Guillaume Vernade · 06:51 "Across DeepMind, we ship something new on average every five days. Look at GenMedia alone and it's more than one release a month. Some weeks we ship multiple times."
Guillaume Vernade's AI Engineer Europe 2026 Day 1 workshop is a rare opportunity to survey Google DeepMind's full set of GenMedia models in a single workflow. Normally the Nano Banana, VO, and Lyria announcements happen separately, and developers learn each model in isolation. This workshop integrates four models into a single story (illustrating a book), demoing the combined workflow while opening up the design philosophy behind the GenMedia API and the strategy inside the organization.
From the MEMEX editorial vantage, what matters is that this sits alongside Anthropic's B2C / enterprise strategy and OpenAI's Codex / Agent strategy as Google DeepMind's AI product strategy as a whole — spoken directly by a Developer Advocate from inside the frontier lab. It supplies the DeepMind voice that has been missing from MEMEX so far, a key node for reading the strategic divergence among the top three frontier labs.
"One ship every five days" — what the release cadence means strategically
The most striking number in the talk slips out during the self-introduction. "Across DeepMind, we ship something new on average every five days. Look at GenMedia alone and it's more than one release a month. Counting small features, some weeks we ship multiple times." It's one of the most concrete release-cadence numbers a frontier lab has put on the record.
Behind this pace lies DeepMind's world model vision. Long before Yann LeCun's new company began promoting "world models" in public, DeepMind was already pursuing the same vision. The endpoint is "one model that takes every modality as input and produces every modality as output," while in practice specific models (Nano Banana for images, VO for video, Lyria for music, Gemini for text and multimodal) ship separately, with the same research investment circulating underneath. "For releases, specific models are easier to handle, and you avoid the risk of breaking something every time you update the main model" — the reason for keeping a multi-model architecture is articulated explicitly.

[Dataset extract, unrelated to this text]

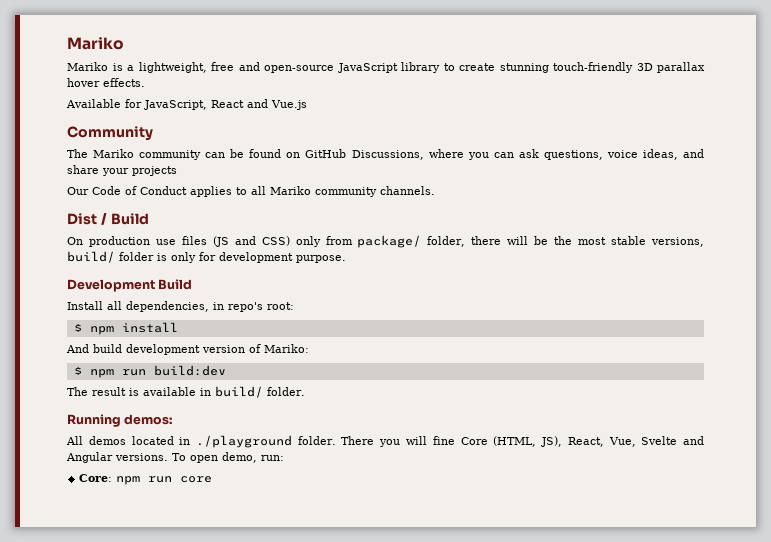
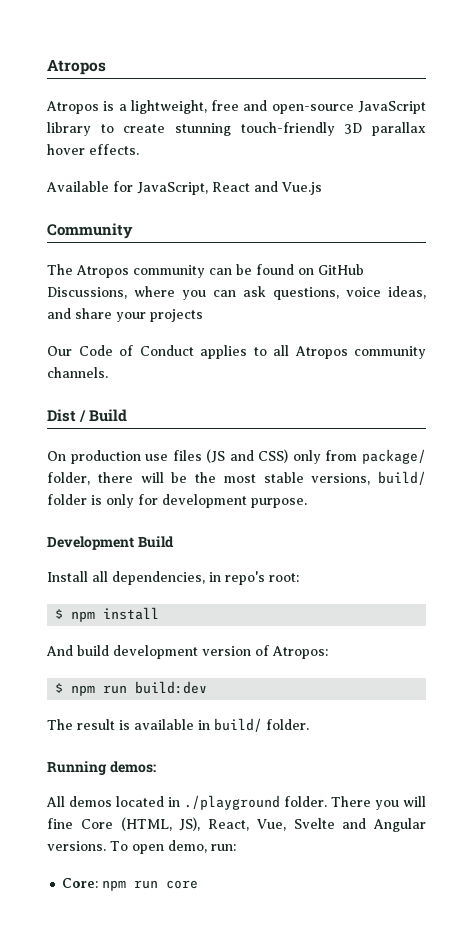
[67,37,124,50] [67,62,108,71] Mariko // Mariko -> [47,59,106,75] [46,101,99,114] Atropos // Atropos
[93,149,135,158] Mariko -> [76,265,129,278] Atropos
[270,186,311,195] Mariko -> [294,346,348,359] Atropos
[264,344,309,353] Mariko: -> [272,646,328,659] Atropos:

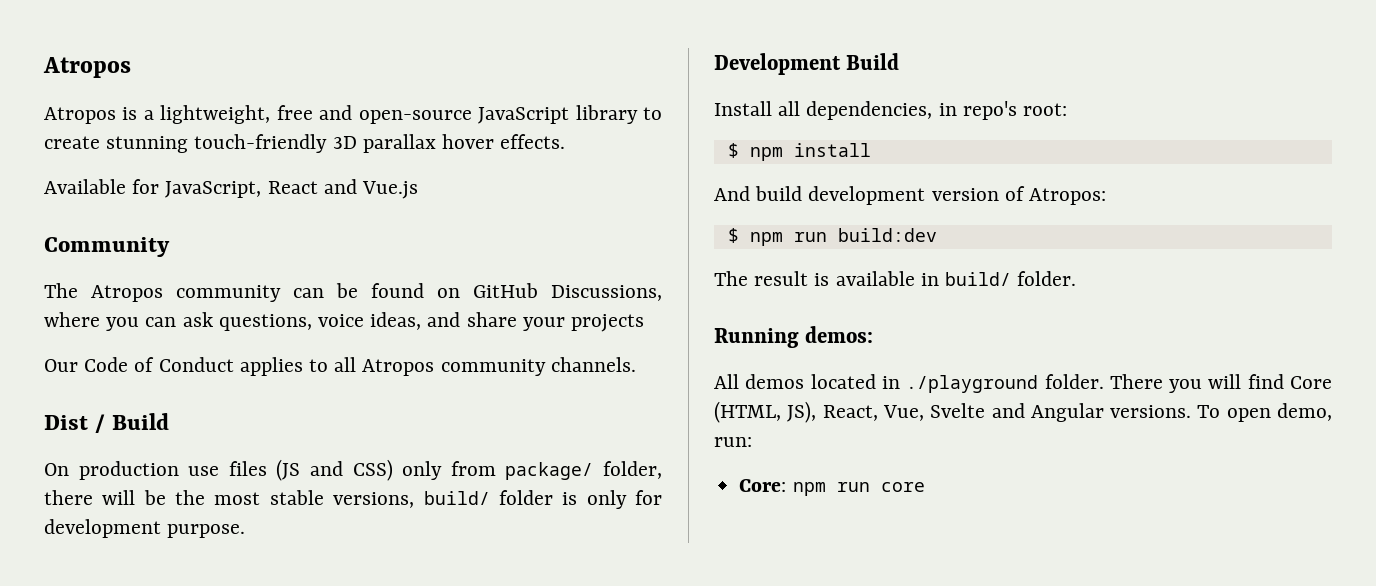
[47,818,73,829] fine -> [1247,374,1284,389] find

The fight to unify the API — until the Imagen brand disappeared
A concrete example of what Guillaume "fought for internally" as a Developer Advocate: unifying the Imagen / Nano Banana API. "From a normal developer's perspective, each model having its own API set makes no sense. It should be enough to swap the model name." He kept arguing this for a long stretch, and eventually won by "default" — the Imagen brand disappeared (folded into Nano Banana).

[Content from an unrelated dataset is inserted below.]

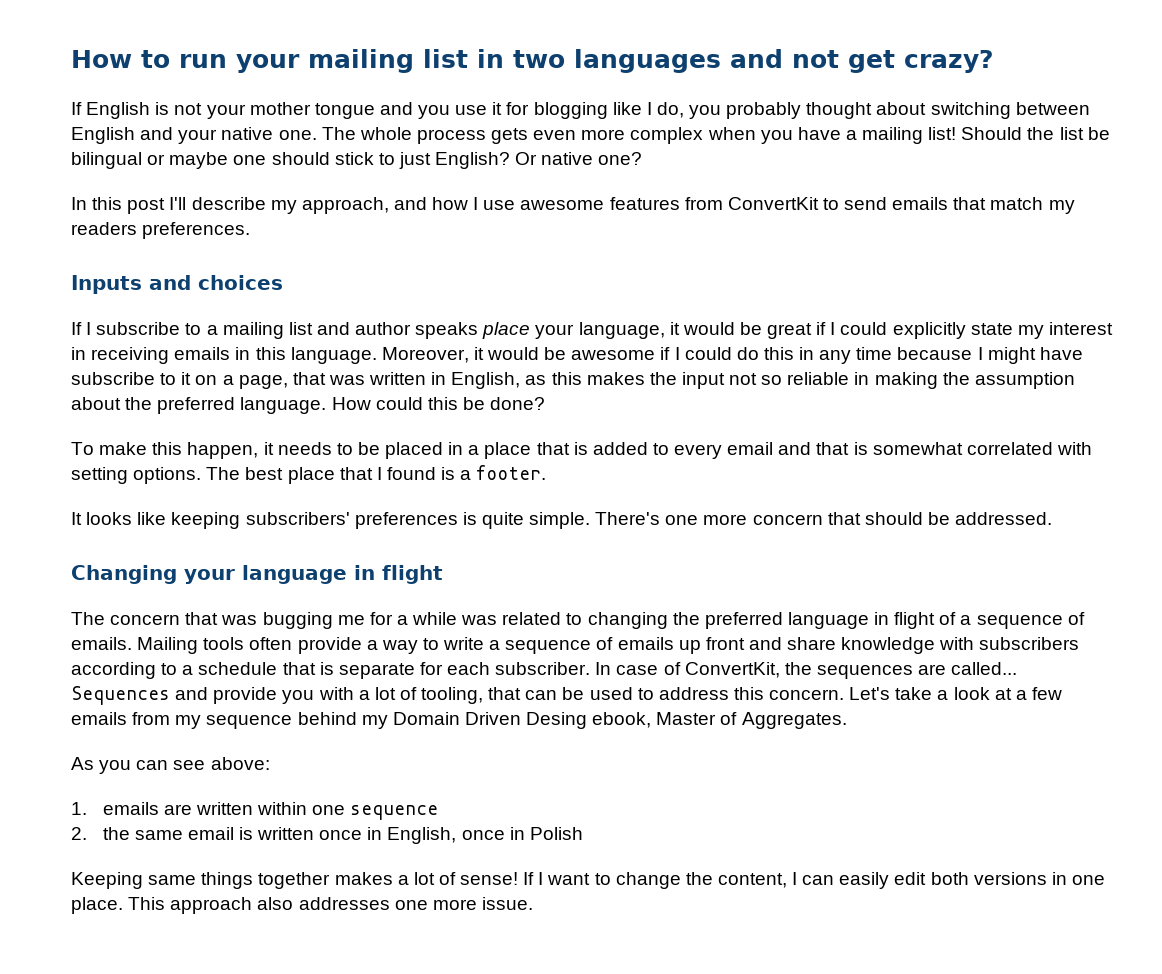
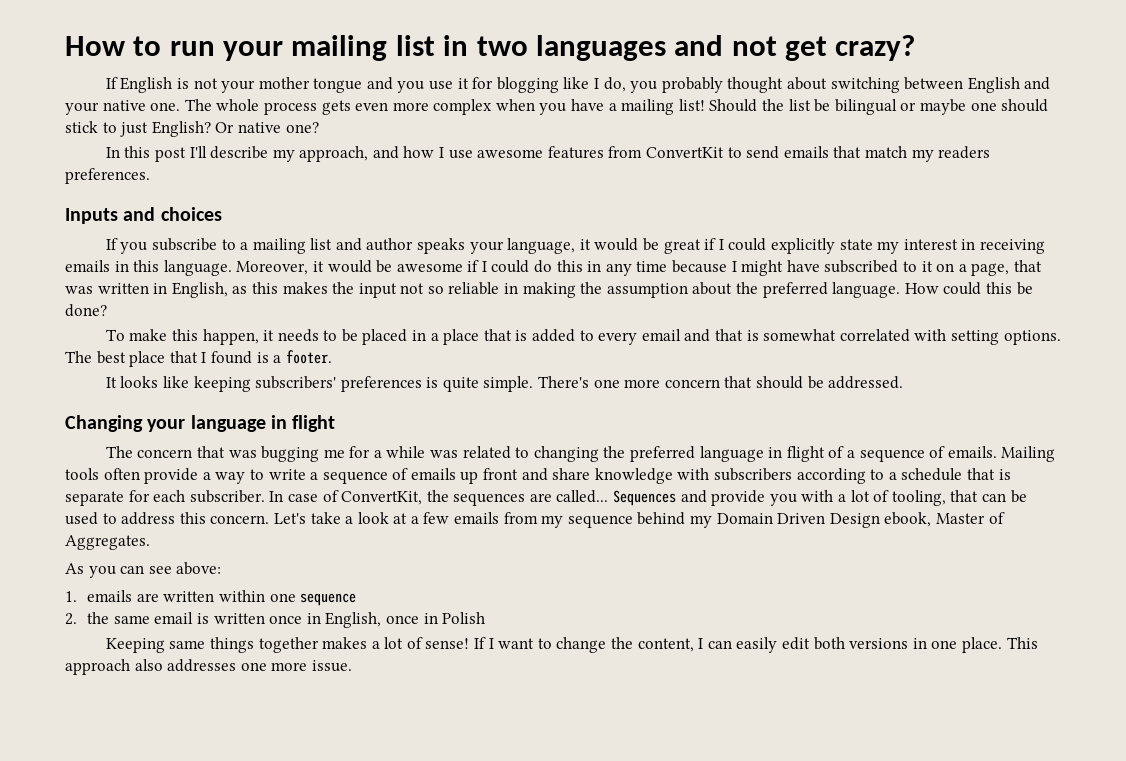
[86,322,92,335] I -> [120,242,148,254] you
[482,322,531,339] place -> (466, 246) none
[71,372,155,385] subscribe -> [824,260,899,273] subscribed
[526,712,588,729] Desing -> [829,513,880,528] Design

This points to the weight of the Developer Advocate role inside DeepMind. A position that mediates "common sense" between the research side that builds the models and the developers who actually use them carries authority that can move official brand strategy. Compared to Anthropic's DevRel (Christian Ryan, Erik Schluntz, and others) or OpenAI's Developer Relations structure, the differences in organizational design across the top three frontier labs become an interesting observation point.
Gemini 1.0 to 1.5 — the "multimodal got pulled" episode
A behind-the-scenes story Guillaume shares about Gemini's history. Gemini 1.0 was originally meant to ship as a multimodal model (every DeepMind model has been built multimodal-first from the start). Testing wasn't ready in time for launch, so 1.1 had multimodal input removed. It came back in 1.5, but residual training from the 1.0 era — "I can't deal with images" — would still surface in 1.5 from time to time. Only with 2.0 was it fully resolved.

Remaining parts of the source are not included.